Though the regulations will allow nearly all community college gainful employment programs to continue their Title IV eligibility, “the millions of dollars in compliance costs that these the final regulations will entail will largely be wasted—a frittering away of precious and limited institutional resources,” Bumphus said.

 

In its formal regulatory comments, AACC proposed that institutional reporting requirements be made consistent with related disclosure thresholds, which must meet minimum size standards to protect privacy and provide representative samplings.
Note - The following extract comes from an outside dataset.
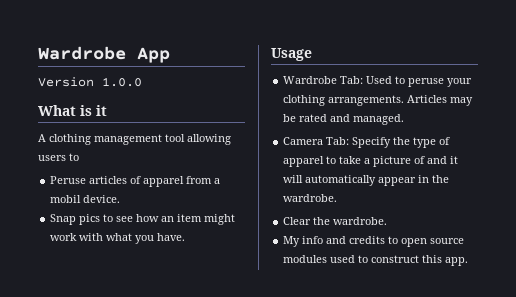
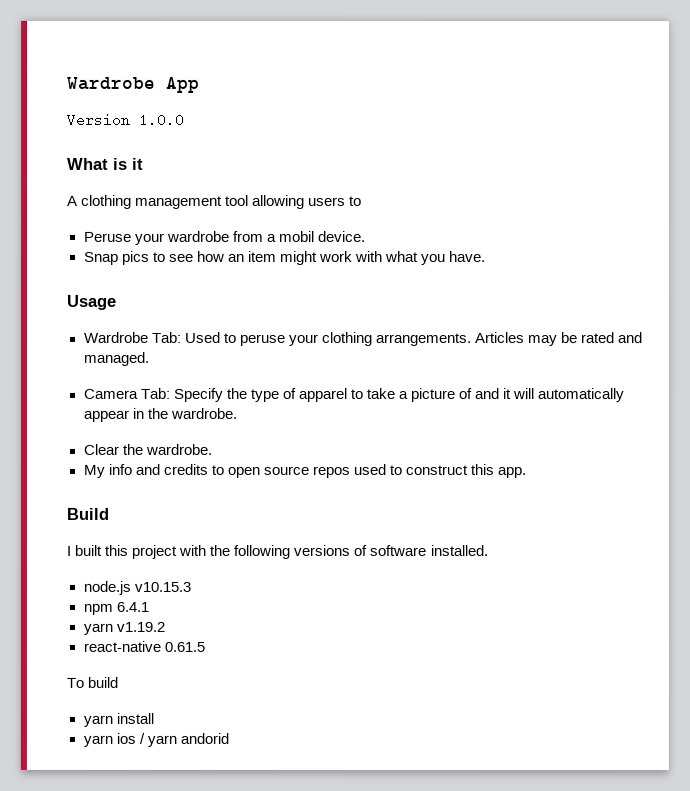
[89,176,185,187] articles of apparel -> [134,230,230,245] your wardrobe
[283,255,328,263] modules -> [311,465,350,479] repos
(469, 261) none -> [66,507,109,520] [66,544,488,559] [82,580,191,595] [82,601,149,615] [82,621,165,635] [82,640,205,652] [66,676,119,688] [82,712,154,727] [82,732,229,747] // Build // I built this project with the following versions of software installed. // node.js v10.15.3 // npm 6.4.1 // yarn v1.19.2 // react-native 0.61.5 // To build // yarn install // yarn ios / yarn andorid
These comments were rejected by the department, with the result that colleges must report data on hundreds of thousands of students for which no information will ever be disclosed to the public.

 

Furthermore, because the GE scheme only includes Title IV recipients, with a focus on federal loan borrowers, the entire framework’s applicability to community colleges is limited.  Only 9 percent of community college students in GE programs borrow under the federal loan programs and only 36 percent receive any Title IV aid.

 

AACC strongly supports the disclosure of relevant information to prospective students.

Therefore, AACC supported requiring colleges to provide for GE programs, where applicable, the placement rate for the program; program completion rates for full-time and less-than-full-time students at appropriate benchmarking junctures; median earnings for all program completers; and median debt for program completers and those who withdraw.

 

The association opposed many of the disclosures contained in the final rule, as they will be extremely difficult for prospective students to understand and make meaningful to their own situation.

In the months leading to July 2015 when the final GE regulations go into effect, Bumphus urges the department to provide the necessary guidance to colleges as they prepare to implement them.